É um drama e faz chorar. Seria muito difícil entender do que o filme fala e não chorar, mas deve ter quem consiga. Eu não.
Chorei quase o filme inteiro, mesmo nas horas mais ensolaradas, principalmente por saber que acabariam. Mas nelas eu fui surpreendido pelos meus sentimentos: é um drama, faz chorar, mas eu queria ter estado ali, queria ter ido em alguma daquelas festas, queria ter conhecido aquele Rio de Janeiro, aquelas pessoas, como aliás, o Walter Salles conheceu.
E aí é óbvio que o que fica claro é que é um recorte de pessoas privilegiadas, que puderam aproveitar a paz de uma casa sempre aberta a beira-mar. Mas eu queria ter estado ali.

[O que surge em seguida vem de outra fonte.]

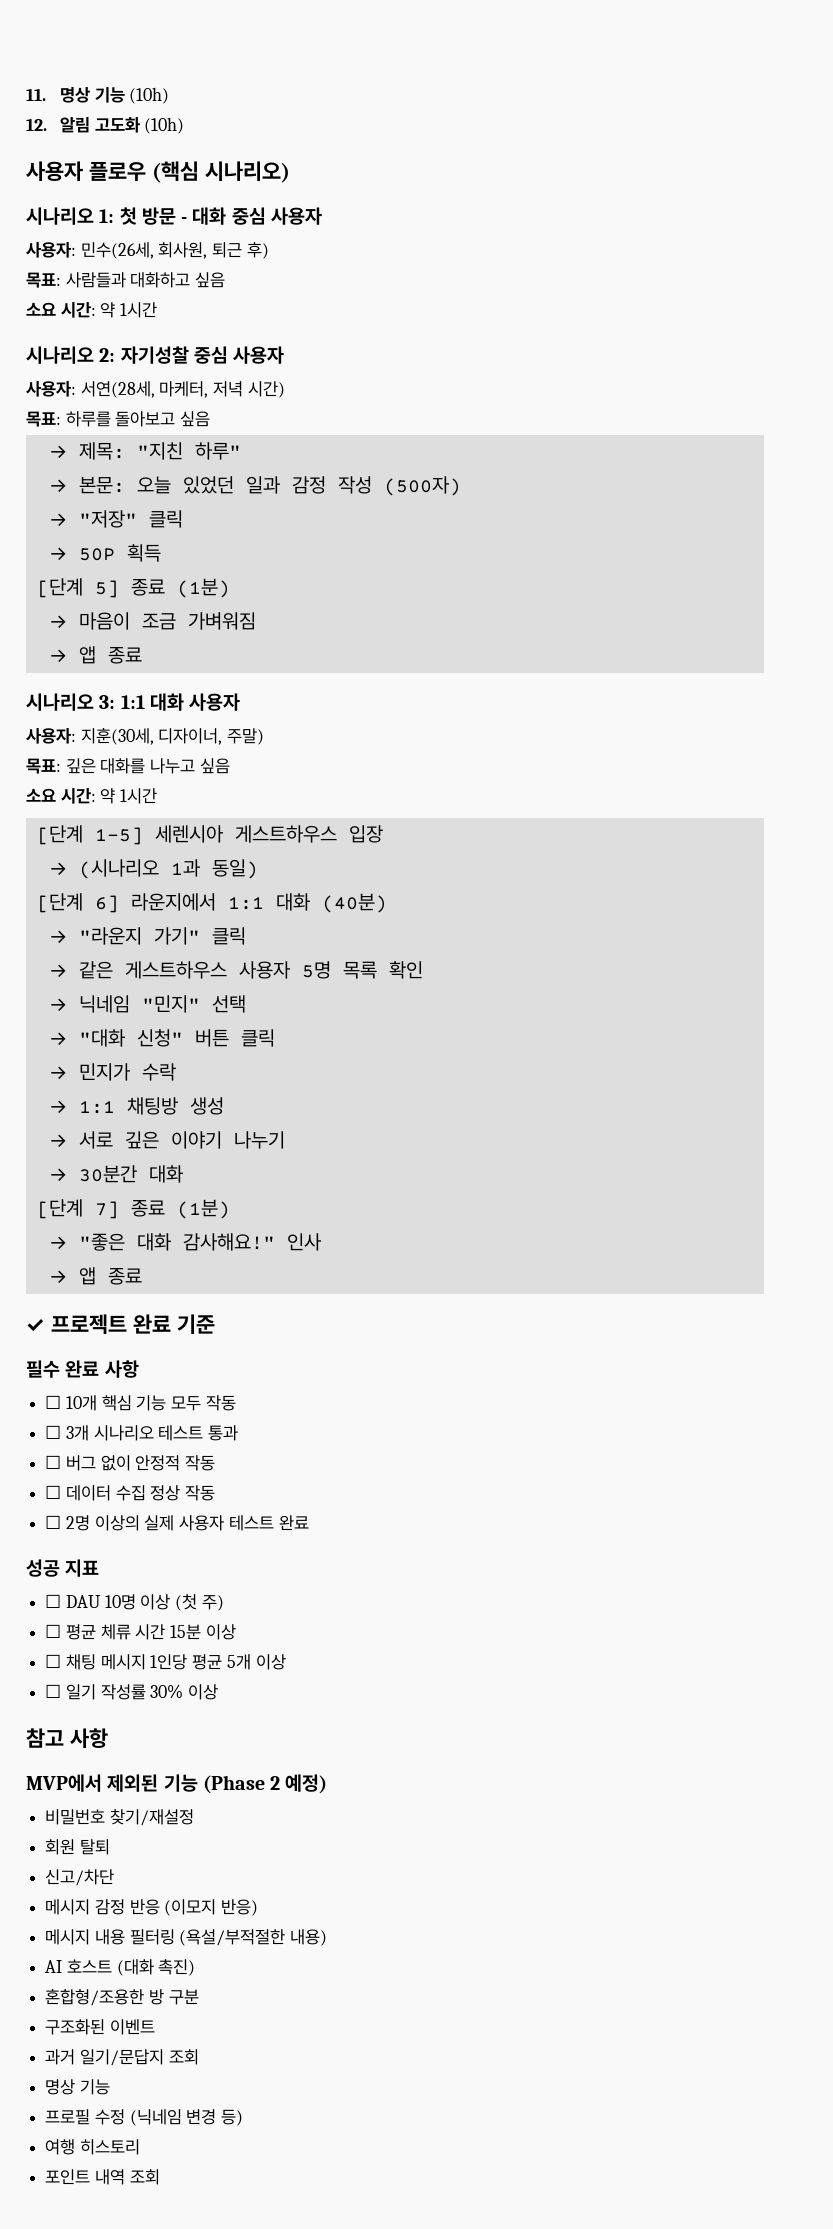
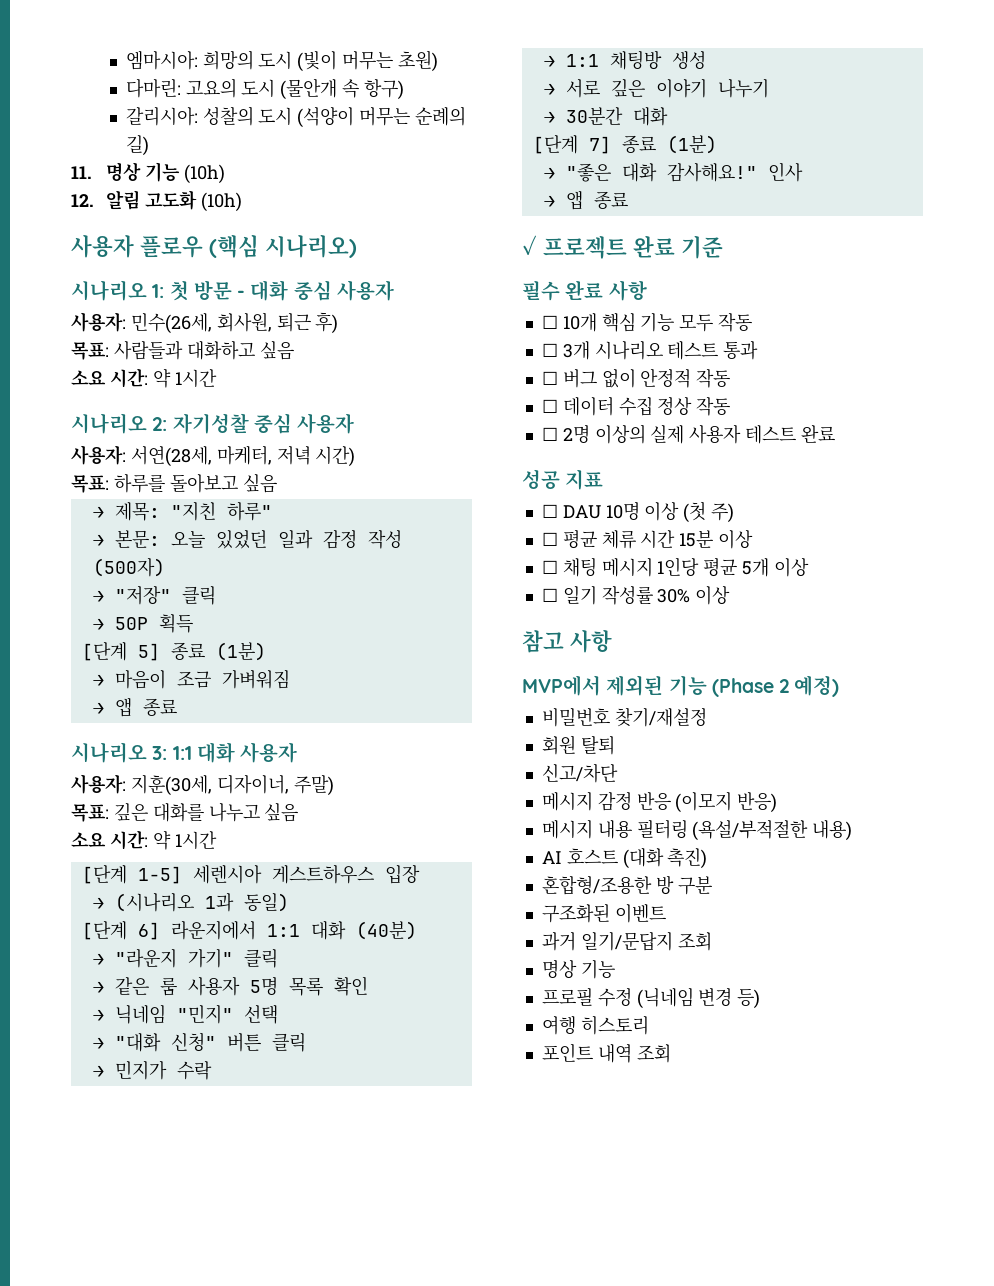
+ 엠마시아: 희망의 도시 (빛이 머무는 초원)
+ 다마린: 고요의 도시 (물안개 속 항구)
+ 갈리시아: 성찰의 도시 (석양이 머무는 순례의 길)
- → 같은 게스트하우스 사용자 5명 목록 확인
+ → 같은 룸 사용자 5명 목록 확인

O filme retratou de uma forma tão carinhosa, como memórias são, que o sentimento era de desejo de ter vivido aquela época. E talvez seja sobre isso que ele quisesse falar: eles foram felizes. E nem trata da dor anterior, afinal Rubens Paiva já tinha sido alijado de seus direitos políticos quase uma década antes, já tinha se exilado na Iuguslávia e na França. Mostra essa fase da vida em que eles pareciam, ou relembram hoje como inteiramente feliz.
A militância era algo tangente, tema de conversas, do medo dos pais do envolvimento da filha, e presente na ação subterrânea, quase caridosa do engenheiro que ajudava a troca de cartas de exilados políticos. A opressão era objeto das reportagens, ainda que censuradas, e também presente no cotidiano, como na cena da blitz no começo do filme.
A vida era de amigos.
Até que a tragédia vem, como pode alguém tirar seu marido de casa e ele nunca mais voltar. Como pode um estado que carrega para um centro de tortura uma adolescente e sua mãe. Como pode essa gente, ainda impune, ter negado a morte de um pai? Pior, ter tentado matar as memórias da família inventando histórias sobre ele.
Eunice não morreu, sobreviveu, e ainda sobrevive como um ícone da luta contra a ditadura, ainda que talvez só agora esteja sendo reconhecida como deve. Mais, Eunice levou a vida, continuou como deveria continuar.
Alguém me disse que esperava ter se emocionado mais. Acho engraçado isso de ir para um filme pensando em se emocionar, eu também fui e tenho curiosidade de como um estrangeiro vai ir ver o filme, principalmente sem saber de antemão que Rubens não volta.
Mas duas cenas me fazem entender como o filme intencionalmente não queria que a gente se emocionasse tanto assim, de alguma forma. Assim como Eunice não quis, assim como a escolha de Eunice foi a de lutar, mas a de seguir.
Logo que volta da tortura (ela sofreu tortura, ainda que não física), e encontra sua filha, outra vítima, mas que ela vá para a escola, que siga a vida, que agora era ela quem cuidaria disso. Esse entendimento se completa quando uma irmã diz para a outra: “nós não falamos disso”.
Eunice falava com os adultos disso, Eunice lia e relia os processos, as notícias. Mas escolheu que os filhos continuassem a viver. O que ela também fez e é mostrado nas importantes cenas de 1996 e 2014. A vida continuou, nova pessoas vieram, eles tiveram novo sonhos, novos desafios, ainda que a presença do pai ainda fosse constante.
A sensação é de que cabiam mais histórias, que queríamos saber mais de como eles estavam nas passagens de tempo, do que faziam, do que foi a vida profissional de Maria Lucrécia Eunice. Poderia tranquilamente ter mais meia hora de filme.
Fernanda Torres está sendo aplaudida como deve, numa atuação naturalíssima. Em nenhum momento vemos só a atriz, sempre a personagem está na tela. Mas todas as atuações merecem destaque, as filhas são espetaculares. Pensei que se fosse ficcionalizado de outra forma, talvez um diretor optasse por excluir alguma das filhas, mas elas ficaram ali e foi possível entender um pouco da personalidade de cada uma, e de Marcelo também, ainda que esse seja ainda uma figura pública. As atrizes que as interpretaram foram gigantes, nem sei qual foi melhor. A Zezé também merece demais destaque, a presença dela é muito natural.
Ademais, os amigos também foram bem representados, e é muito interessante olhar nos créditos e ir pesquisar quem são aquelas pessoas, quem é a Dalal, o Gaspa, o Baby, todos grandes figuras da nossa história.
Fernanda Montenegro não precisa nem falar.
O Oscar? Quem sabe, mas se vier vai valer simplesmente por fazer ele ser mais assistido. Pra isso o filme serve, pra ser assistido.